AIM OF THE TASK ::
Each line of the data holding "margin" should be found and copied.

RECORDS FOR PROCESSING ::
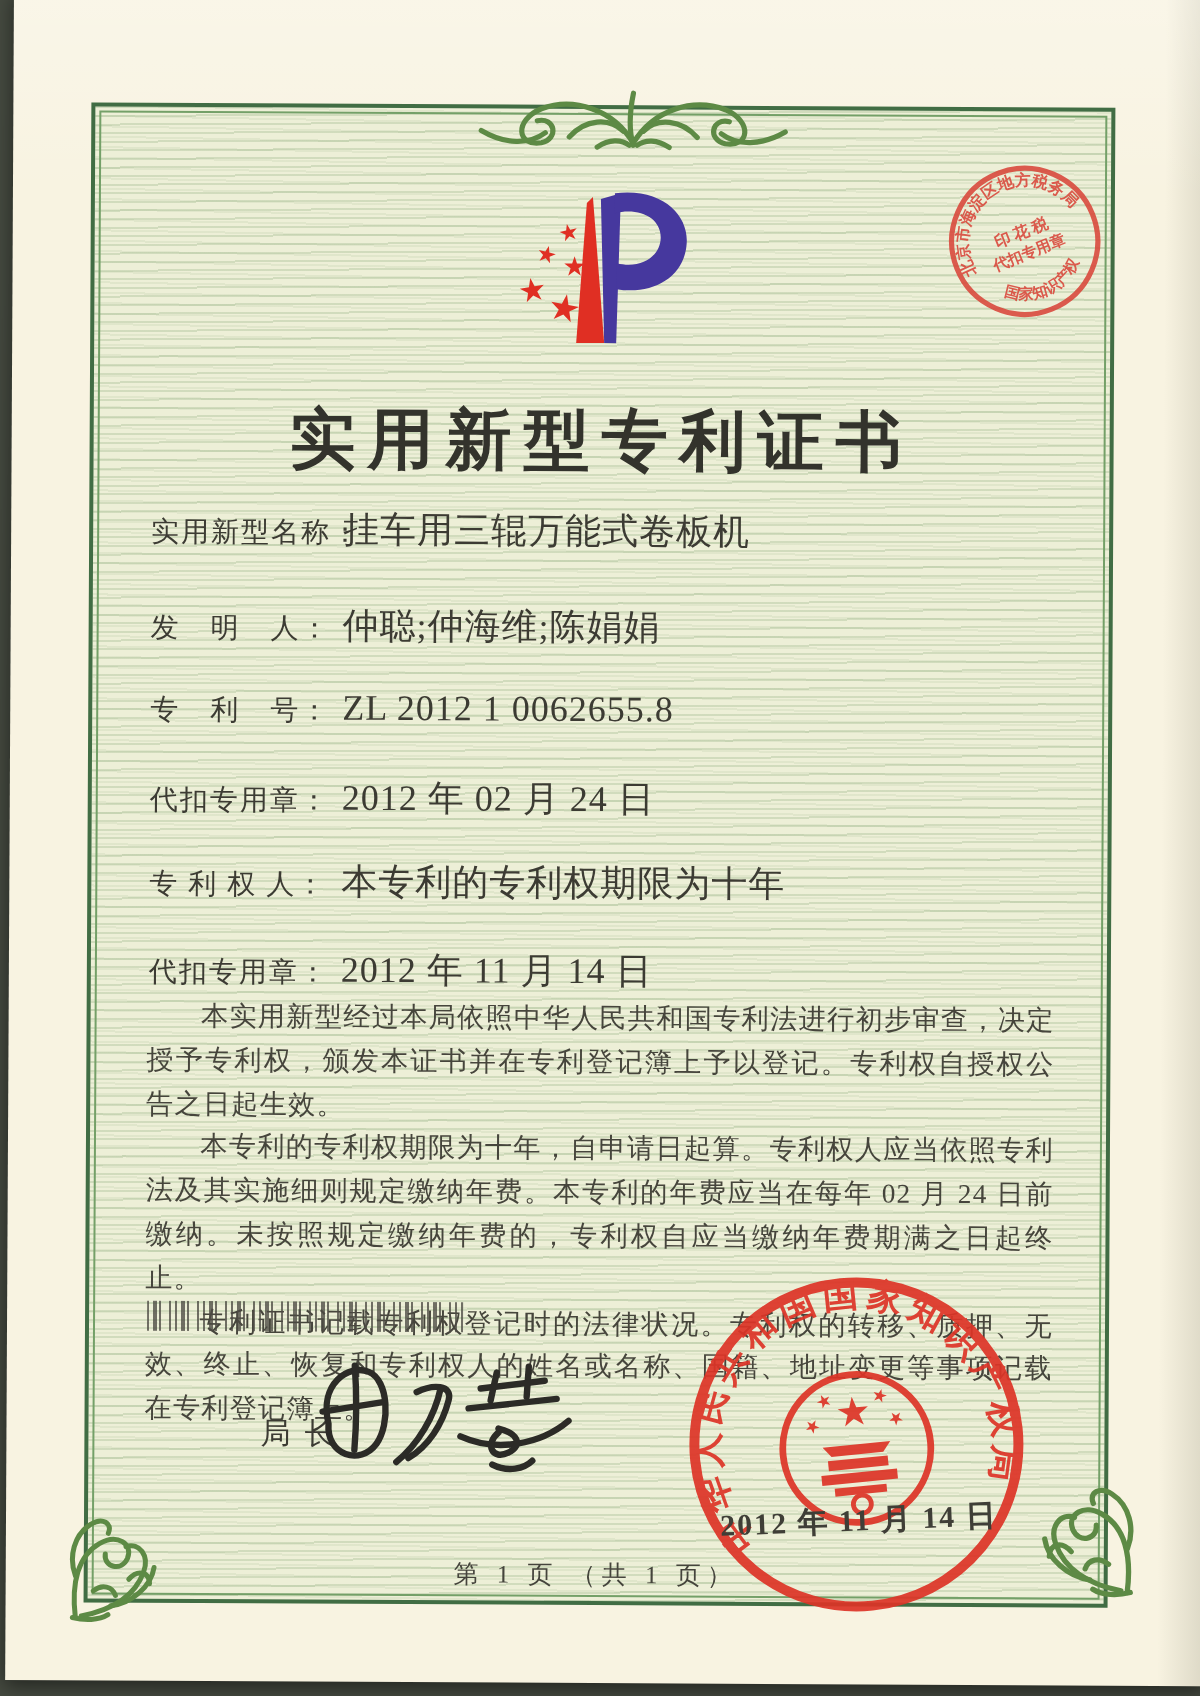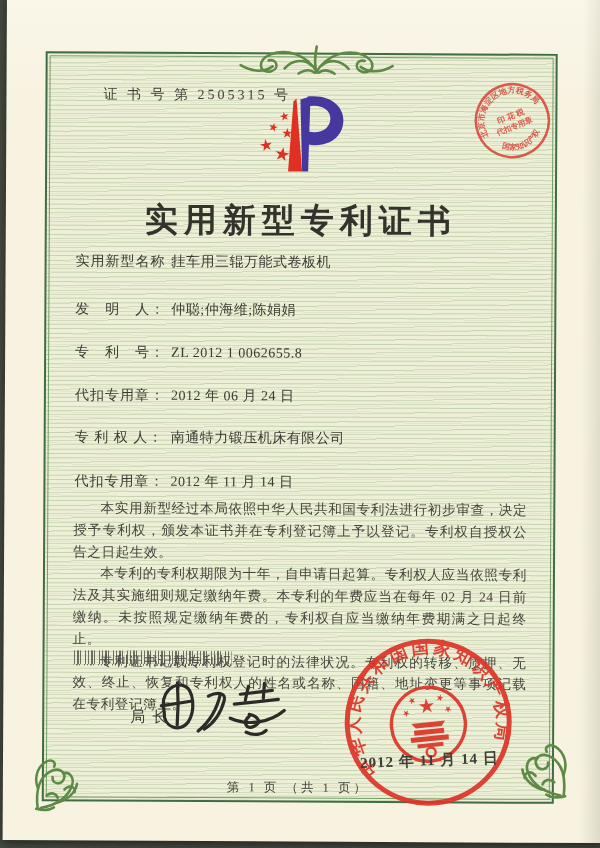--- a/index.html
+++ b/index.html
@@ -123,7 +123,6 @@
         </g>
     </svg>
 
-    <div class="cert-no">证 书 号 第 2505315 号</div>
 
     <svg class="logo" viewBox="0 0 110 95">
       <g fill="#e02f23">

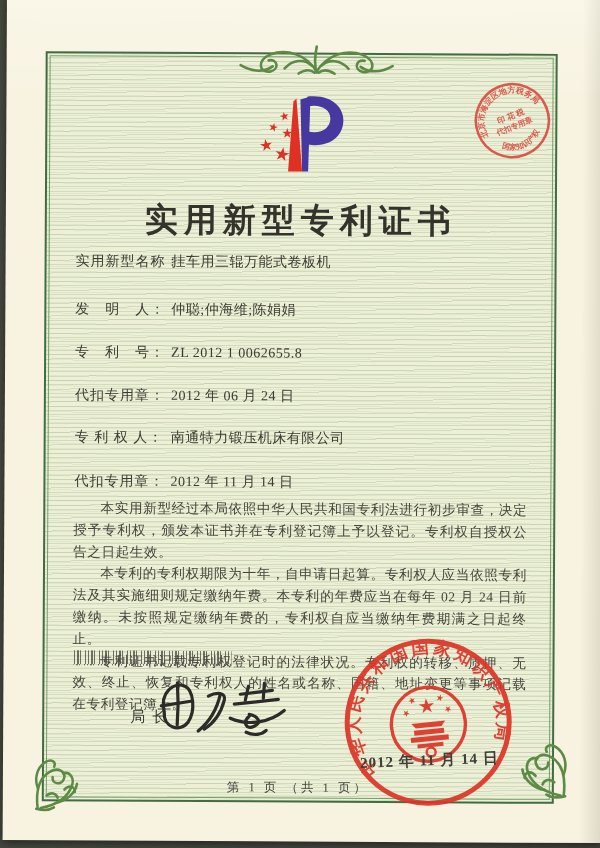--- a/index.html
+++ b/index.html
@@ -45,7 +45,7 @@
   }
   .frow { position:absolute; left:29px; right:20px; font-size:15px; color:#3c3b33; white-space:nowrap; }
   .frow .lbl { display:inline-block; width:96px; font-size:14px; letter-spacing:1px; }
-  .frow .val { font-size:14px; letter-spacing:0.5px; }
+  .frow .val { font-size:18px; letter-spacing:0.5px; }
   .paras { position:absolute; left:28px; right:26px; top:444px; }
   .paras p {
     font-size:13.6px; line-height:21.8px; color:#46453c;

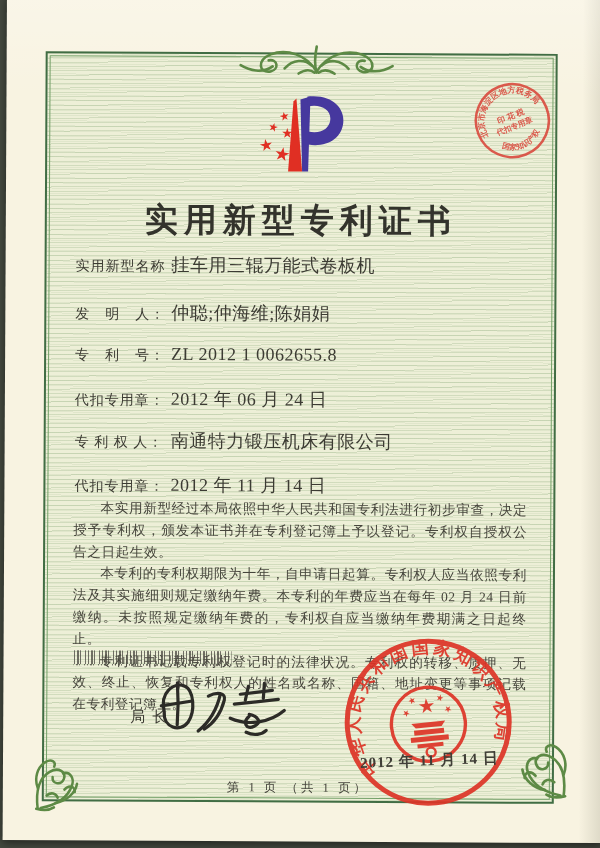--- a/index.html
+++ b/index.html
@@ -167,7 +167,7 @@
       <span class="lbl">专　利　号：</span><span class="val">ZL 2012 1 0062655.8</span>
     </div>
     <div class="frow" style="top:333px">
-      <span class="lbl">代扣专用章：</span><span class="val">2012 年 06 月 24 日</span>
+      <span class="lbl">代扣专用章：</span><span class="val">2012 年 02 月 24 日</span>
     </div>
     <div class="frow" style="top:375px">
       <span class="lbl">专 利 权 人：</span><span class="val">南通特力锻压机床有限公司</span>

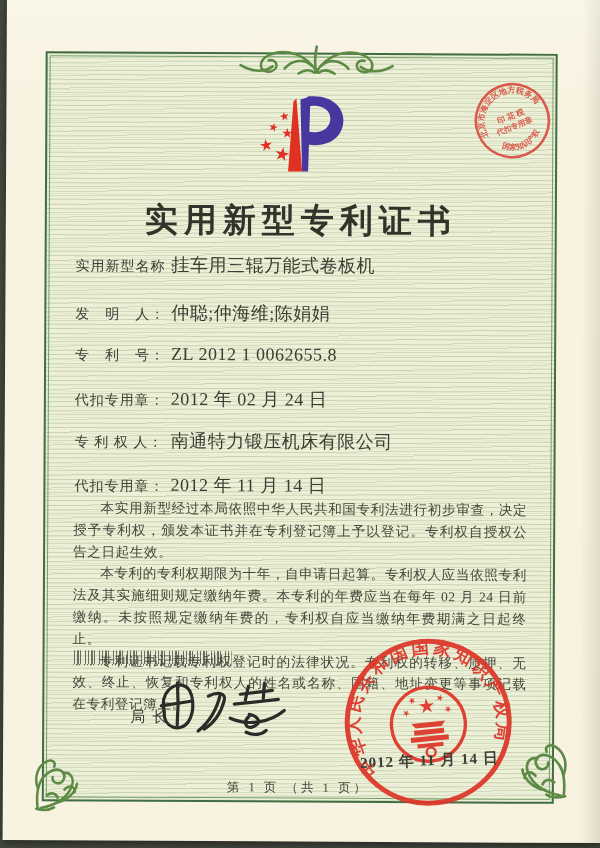--- a/index.html
+++ b/index.html
@@ -170,7 +170,7 @@
       <span class="lbl">代扣专用章：</span><span class="val">2012 年 02 月 24 日</span>
     </div>
     <div class="frow" style="top:375px">
-      <span class="lbl">专 利 权 人：</span><span class="val">南通特力锻压机床有限公司</span>
+      <span class="lbl">专 利 权 人：</span><span class="val">本专利的专利权期限为十年</span>
     </div>
     <div class="frow" style="top:419px">
       <span class="lbl">代扣专用章：</span><span class="val">2012 年 11 月 14 日</span>

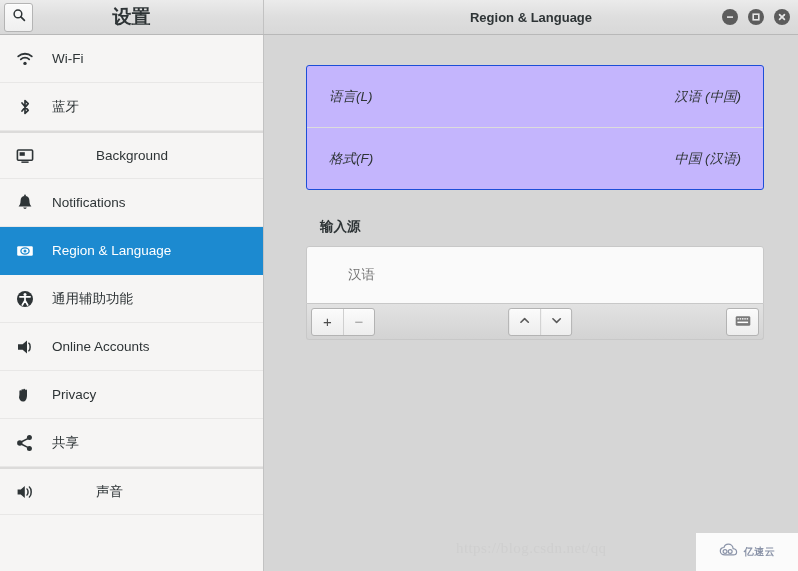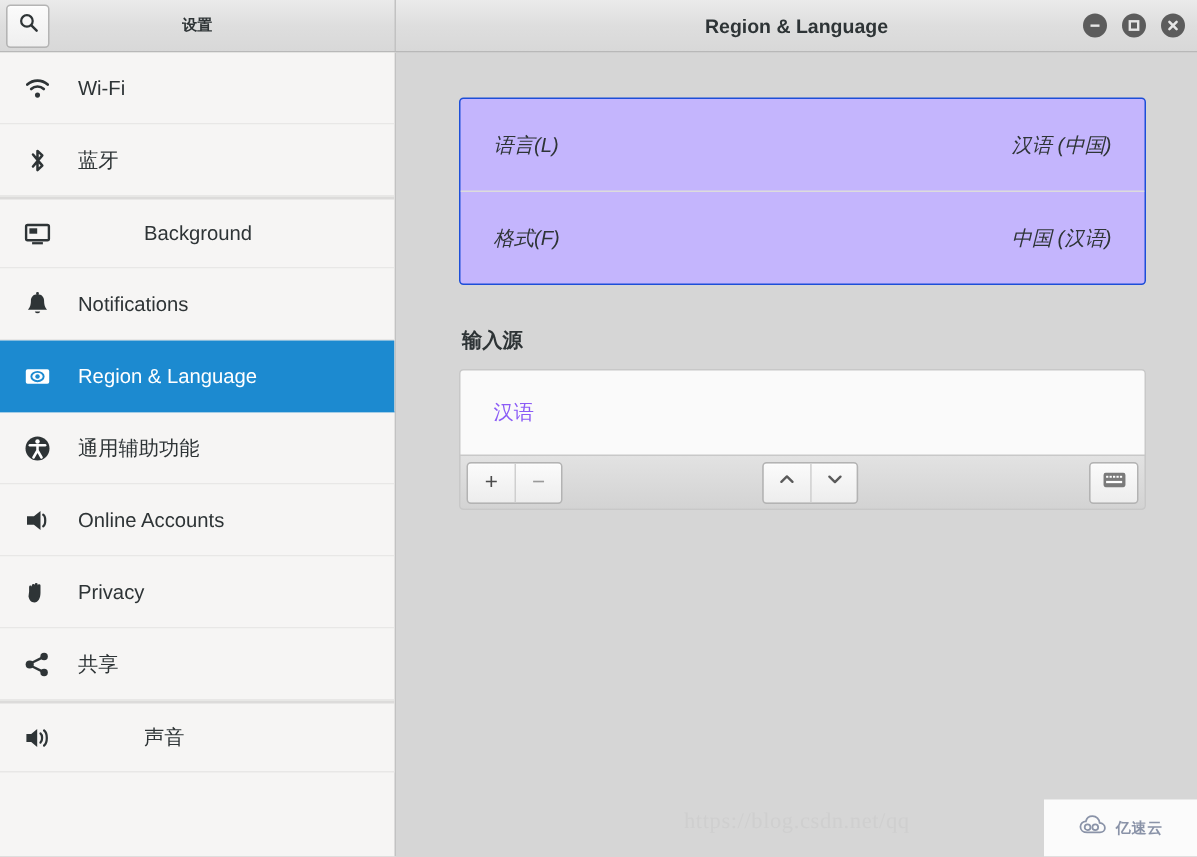--- a/index.html
+++ b/index.html
@@ -55,7 +55,7 @@
     position: absolute;
     left: 0; right: 0;
     text-align: center;
-    font-size: 10px;
+    font-size: 19px;
     font-weight: bold;
     color: #2e3436;
     pointer-events: none;

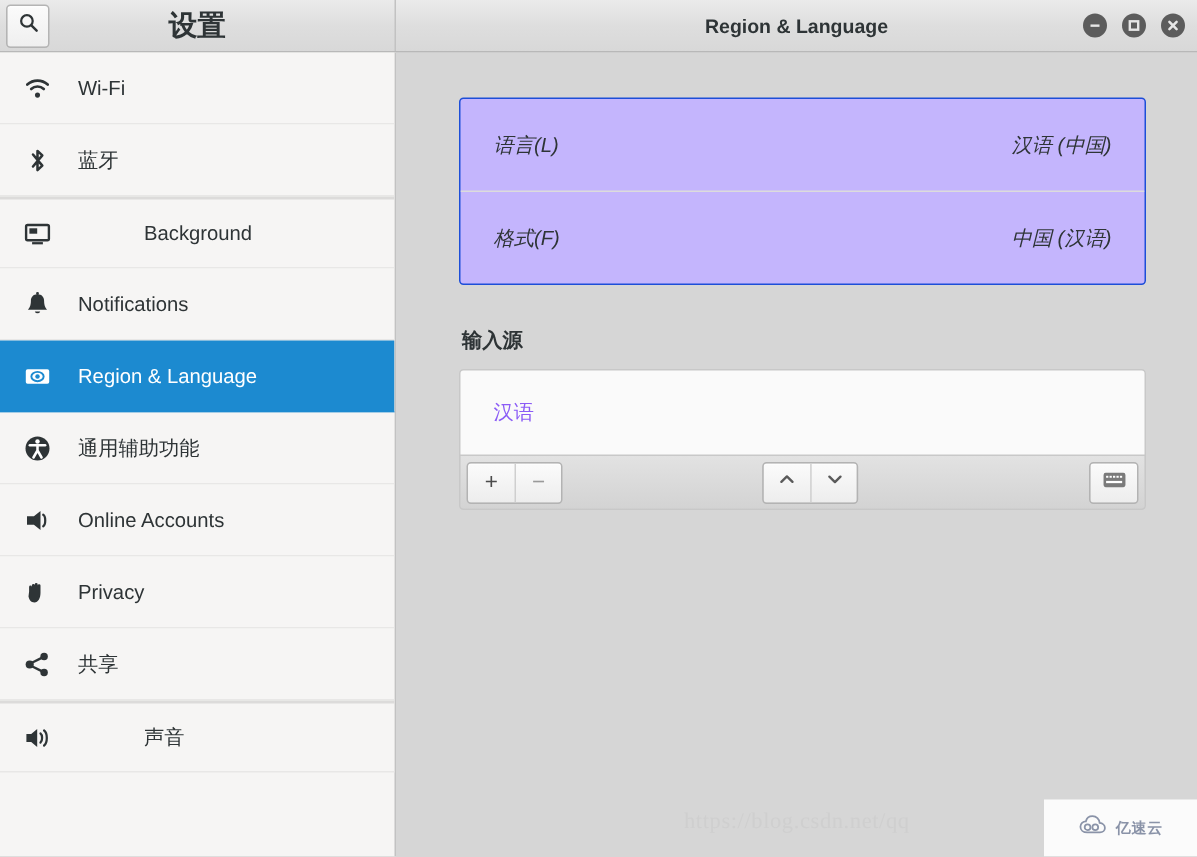--- a/index.html
+++ b/index.html
@@ -174,7 +174,7 @@
   .row-value { color: #2e3436; }
 
   .section-title {
-    margin: 28px 0 10px 2px;
+    margin: 28px 0 10px 14px;
     font-size: 13.5px;
     font-weight: bold;
     color: #2e3436;

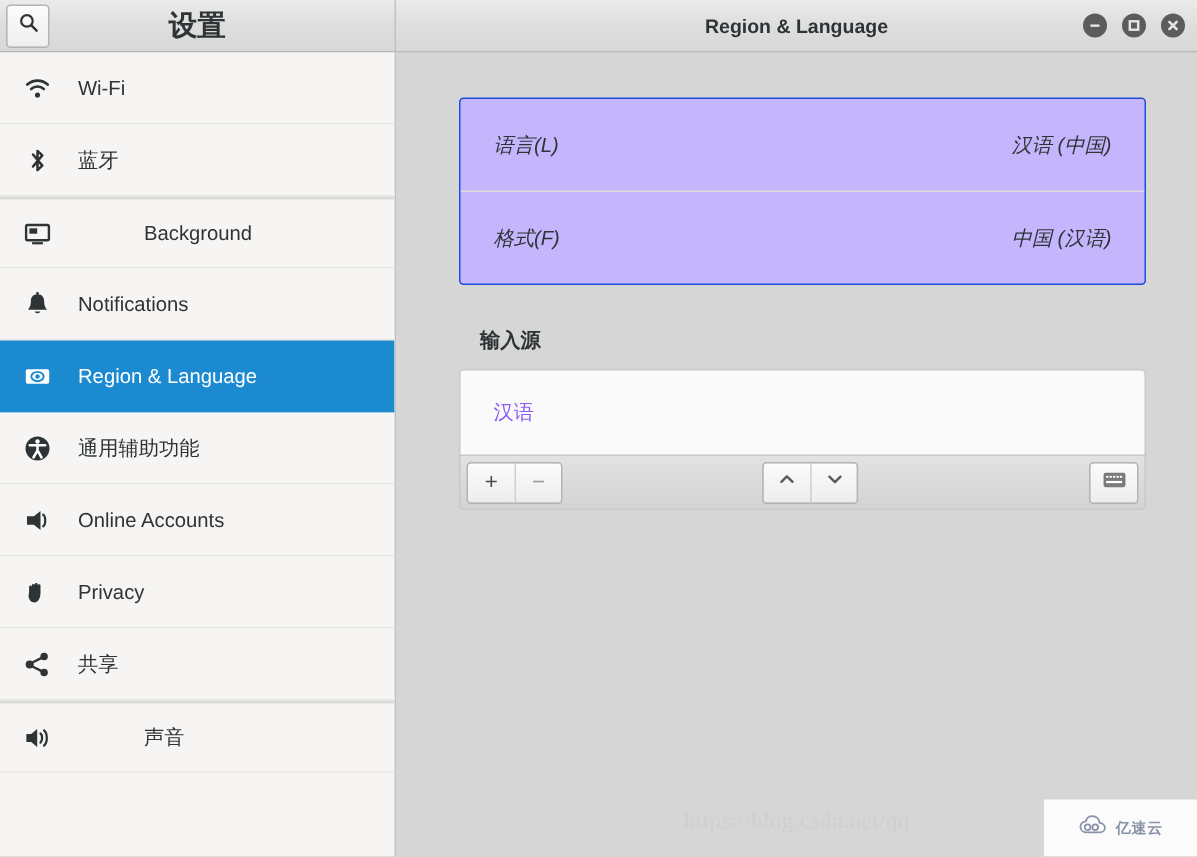--- a/index.html
+++ b/index.html
@@ -192,8 +192,9 @@
   }
   .list-item {
     font-size: 13.5px;
-    color: #8b5cf6;
-    cursor: pointer;
+    color: #737373;
+    cursor: pointer;
+    margin-left: 19px;
   }
   .toolbar {
     height: 36px;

RESPONSE AREA ::
-    margin: 28px 0 10px 2px;
+    margin: 28px 0 10px 14px;
+    margin-left: 19px;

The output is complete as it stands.